Work to complete: Your output must match the records below character for character.
----- Data for processing -----
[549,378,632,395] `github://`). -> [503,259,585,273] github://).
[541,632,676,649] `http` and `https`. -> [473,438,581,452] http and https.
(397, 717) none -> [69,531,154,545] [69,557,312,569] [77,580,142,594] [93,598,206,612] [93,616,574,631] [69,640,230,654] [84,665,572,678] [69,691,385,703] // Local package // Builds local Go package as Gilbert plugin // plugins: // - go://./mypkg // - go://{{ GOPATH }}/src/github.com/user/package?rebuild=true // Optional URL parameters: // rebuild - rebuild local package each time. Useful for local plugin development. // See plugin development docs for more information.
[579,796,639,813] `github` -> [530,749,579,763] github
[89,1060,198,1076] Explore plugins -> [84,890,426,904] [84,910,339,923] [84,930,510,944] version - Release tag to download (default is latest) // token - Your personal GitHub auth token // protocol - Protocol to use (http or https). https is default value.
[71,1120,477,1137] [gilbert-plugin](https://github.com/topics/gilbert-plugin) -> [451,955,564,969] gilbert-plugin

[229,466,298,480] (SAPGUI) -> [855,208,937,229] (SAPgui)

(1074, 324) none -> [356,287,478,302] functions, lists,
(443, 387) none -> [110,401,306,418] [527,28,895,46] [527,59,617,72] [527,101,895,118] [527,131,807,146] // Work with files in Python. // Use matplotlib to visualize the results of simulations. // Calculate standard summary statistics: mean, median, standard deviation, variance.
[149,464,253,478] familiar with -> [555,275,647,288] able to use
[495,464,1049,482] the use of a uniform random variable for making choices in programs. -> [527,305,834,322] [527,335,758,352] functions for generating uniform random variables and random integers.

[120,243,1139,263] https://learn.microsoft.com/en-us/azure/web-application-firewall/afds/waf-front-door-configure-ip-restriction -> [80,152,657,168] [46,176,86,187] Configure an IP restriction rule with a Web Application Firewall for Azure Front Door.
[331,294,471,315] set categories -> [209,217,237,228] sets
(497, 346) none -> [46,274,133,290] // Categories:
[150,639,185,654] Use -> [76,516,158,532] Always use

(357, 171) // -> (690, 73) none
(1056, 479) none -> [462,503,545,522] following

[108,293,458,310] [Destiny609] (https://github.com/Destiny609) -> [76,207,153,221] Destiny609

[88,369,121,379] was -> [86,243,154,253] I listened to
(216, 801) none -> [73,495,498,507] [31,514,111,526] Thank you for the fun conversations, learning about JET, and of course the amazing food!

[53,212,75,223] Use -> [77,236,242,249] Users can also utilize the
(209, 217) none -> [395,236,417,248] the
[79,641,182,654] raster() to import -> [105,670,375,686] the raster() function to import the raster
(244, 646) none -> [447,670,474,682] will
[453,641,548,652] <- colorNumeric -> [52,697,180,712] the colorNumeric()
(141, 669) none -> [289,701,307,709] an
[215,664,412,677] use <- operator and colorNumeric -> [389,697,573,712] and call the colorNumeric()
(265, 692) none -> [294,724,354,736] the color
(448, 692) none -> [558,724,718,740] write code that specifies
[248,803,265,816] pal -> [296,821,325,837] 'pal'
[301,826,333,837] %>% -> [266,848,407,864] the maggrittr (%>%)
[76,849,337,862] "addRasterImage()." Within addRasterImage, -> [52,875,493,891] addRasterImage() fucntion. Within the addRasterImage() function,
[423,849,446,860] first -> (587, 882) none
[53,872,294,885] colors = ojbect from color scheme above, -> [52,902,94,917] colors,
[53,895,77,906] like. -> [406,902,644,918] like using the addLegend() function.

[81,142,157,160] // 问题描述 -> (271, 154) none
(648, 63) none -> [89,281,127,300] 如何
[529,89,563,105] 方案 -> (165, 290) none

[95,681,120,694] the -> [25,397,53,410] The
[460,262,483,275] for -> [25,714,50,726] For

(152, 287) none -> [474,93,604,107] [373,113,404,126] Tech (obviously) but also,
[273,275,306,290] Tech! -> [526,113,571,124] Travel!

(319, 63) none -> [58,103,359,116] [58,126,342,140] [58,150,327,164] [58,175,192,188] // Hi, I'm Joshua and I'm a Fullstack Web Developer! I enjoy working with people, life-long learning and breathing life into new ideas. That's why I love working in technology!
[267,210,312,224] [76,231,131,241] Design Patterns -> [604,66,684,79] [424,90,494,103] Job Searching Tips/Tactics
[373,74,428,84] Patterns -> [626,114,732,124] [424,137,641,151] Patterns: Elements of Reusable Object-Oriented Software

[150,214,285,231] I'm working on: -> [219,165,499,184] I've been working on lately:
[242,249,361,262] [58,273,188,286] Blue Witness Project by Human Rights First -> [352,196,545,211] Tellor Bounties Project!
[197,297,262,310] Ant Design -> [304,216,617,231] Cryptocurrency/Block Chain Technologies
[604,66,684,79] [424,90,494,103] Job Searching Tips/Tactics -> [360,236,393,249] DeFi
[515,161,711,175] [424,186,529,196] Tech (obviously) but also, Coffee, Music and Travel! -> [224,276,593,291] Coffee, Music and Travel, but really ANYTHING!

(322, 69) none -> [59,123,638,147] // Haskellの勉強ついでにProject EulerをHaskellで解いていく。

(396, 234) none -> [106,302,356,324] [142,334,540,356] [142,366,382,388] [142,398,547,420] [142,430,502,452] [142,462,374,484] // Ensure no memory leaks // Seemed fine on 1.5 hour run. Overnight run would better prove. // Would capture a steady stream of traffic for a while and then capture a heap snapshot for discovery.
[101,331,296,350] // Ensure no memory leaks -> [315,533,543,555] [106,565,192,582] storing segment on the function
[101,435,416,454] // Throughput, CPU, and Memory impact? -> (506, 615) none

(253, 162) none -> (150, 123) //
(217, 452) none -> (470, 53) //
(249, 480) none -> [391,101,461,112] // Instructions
-----
Worked solution:
[549,378,632,395] `github://`). -> [503,259,585,273] github://).
[541,632,676,649] `http` and `https`. -> [473,438,581,452] http and https.
(397, 717) none -> [69,531,154,545] [69,557,312,569] [77,580,142,594] [93,598,206,612] [93,616,574,631] [69,640,230,654] [84,665,572,678] [69,691,385,703] // Local package // Builds local Go package as Gilbert plugin // plugins: // - go://./mypkg // - go://{{ GOPATH }}/src/github.com/user/package?rebuild=true // Optional URL parameters: // rebuild - rebuild local package each time. Useful for local plugin development. // See plugin development docs for more information.
[579,796,639,813] `github` -> [530,749,579,763] github
[89,1060,198,1076] Explore plugins -> [84,890,426,904] [84,910,339,923] [84,930,510,944] version - Release tag to download (default is latest) // token - Your personal GitHub auth token // protocol - Protocol to use (http or https). https is default value.
[71,1120,477,1137] [gilbert-plugin](https://github.com/topics/gilbert-plugin) -> [451,955,564,969] gilbert-plugin

[229,466,298,480] (SAPGUI) -> [855,208,937,229] (SAPgui)

(1074, 324) none -> [356,287,478,302] functions, lists,
(443, 387) none -> [110,401,306,418] [527,28,895,46] [527,59,617,72] [527,101,895,118] [527,131,807,146] // Work with files in Python. // Use matplotlib to visualize the results of simulations. // Calculate standard summary statistics: mean, median, standard deviation, variance.
[149,464,253,478] familiar with -> [555,275,647,288] able to use
[495,464,1049,482] the use of a uniform random variable for making choices in programs. -> [527,305,834,322] [527,335,758,352] functions for generating uniform random variables and random integers.

[120,243,1139,263] https://learn.microsoft.com/en-us/azure/web-application-firewall/afds/waf-front-door-configure-ip-restriction -> [80,152,657,168] [46,176,86,187] Configure an IP restriction rule with a Web Application Firewall for Azure Front Door.
[331,294,471,315] set categories -> [209,217,237,228] sets
(497, 346) none -> [46,274,133,290] // Categories:
[150,639,185,654] Use -> [76,516,158,532] Always use

(357, 171) // -> (690, 73) none
(1056, 479) none -> [462,503,545,522] following

[108,293,458,310] [Destiny609] (https://github.com/Destiny609) -> [76,207,153,221] Destiny609

[88,369,121,379] was -> [86,243,154,253] I listened to
(216, 801) none -> [73,495,498,507] [31,514,111,526] Thank you for the fun conversations, learning about JET, and of course the amazing food!

[53,212,75,223] Use -> [77,236,242,249] Users can also utilize the
(209, 217) none -> [395,236,417,248] the
[79,641,182,654] raster() to import -> [105,670,375,686] the raster() function to import the raster
(244, 646) none -> [447,670,474,682] will
[453,641,548,652] <- colorNumeric -> [52,697,180,712] the colorNumeric()
(141, 669) none -> [289,701,307,709] an
[215,664,412,677] use <- operator and colorNumeric -> [389,697,573,712] and call the colorNumeric()
(265, 692) none -> [294,724,354,736] the color
(448, 692) none -> [558,724,718,740] write code that specifies
[248,803,265,816] pal -> [296,821,325,837] 'pal'
[301,826,333,837] %>% -> [266,848,407,864] the maggrittr (%>%)
[76,849,337,862] "addRasterImage()." Within addRasterImage, -> [52,875,493,891] addRasterImage() fucntion. Within the addRasterImage() function,
[423,849,446,860] first -> (587, 882) none
[53,872,294,885] colors = ojbect from color scheme above, -> [52,902,94,917] colors,
[53,895,77,906] like. -> [406,902,644,918] like using the addLegend() function.

[81,142,157,160] // 问题描述 -> (271, 154) none
(648, 63) none -> [89,281,127,300] 如何
[529,89,563,105] 方案 -> (165, 290) none

[95,681,120,694] the -> [25,397,53,410] The
[460,262,483,275] for -> [25,714,50,726] For

(152, 287) none -> [474,93,604,107] [373,113,404,126] Tech (obviously) but also,
[273,275,306,290] Tech! -> [526,113,571,124] Travel!

(319, 63) none -> [58,103,359,116] [58,126,342,140] [58,150,327,164] [58,175,192,188] // Hi, I'm Joshua and I'm a Fullstack Web Developer! I enjoy working with people, life-long learning and breathing life into new ideas. That's why I love working in technology!
[267,210,312,224] [76,231,131,241] Design Patterns -> [604,66,684,79] [424,90,494,103] Job Searching Tips/Tactics
[373,74,428,84] Patterns -> [626,114,732,124] [424,137,641,151] Patterns: Elements of Reusable Object-Oriented Software

[150,214,285,231] I'm working on: -> [219,165,499,184] I've been working on lately:
[242,249,361,262] [58,273,188,286] Blue Witness Project by Human Rights First -> [352,196,545,211] Tellor Bounties Project!
[197,297,262,310] Ant Design -> [304,216,617,231] Cryptocurrency/Block Chain Technologies
[604,66,684,79] [424,90,494,103] Job Searching Tips/Tactics -> [360,236,393,249] DeFi
[515,161,711,175] [424,186,529,196] Tech (obviously) but also, Coffee, Music and Travel! -> [224,276,593,291] Coffee, Music and Travel, but really ANYTHING!

(322, 69) none -> [59,123,638,147] // Haskellの勉強ついでにProject EulerをHaskellで解いていく。

(396, 234) none -> [106,302,356,324] [142,334,540,356] [142,366,382,388] [142,398,547,420] [142,430,502,452] [142,462,374,484] // Ensure no memory leaks // Seemed fine on 1.5 hour run. Overnight run would better prove. // Would capture a steady stream of traffic for a while and then capture a heap snapshot for discovery.
[101,331,296,350] // Ensure no memory leaks -> [315,533,543,555] [106,565,192,582] storing segment on the function
[101,435,416,454] // Throughput, CPU, and Memory impact? -> (506, 615) none

(253, 162) none -> (150, 123) //
(217, 452) none -> (470, 53) //
(249, 480) none -> [391,101,461,112] // Instructions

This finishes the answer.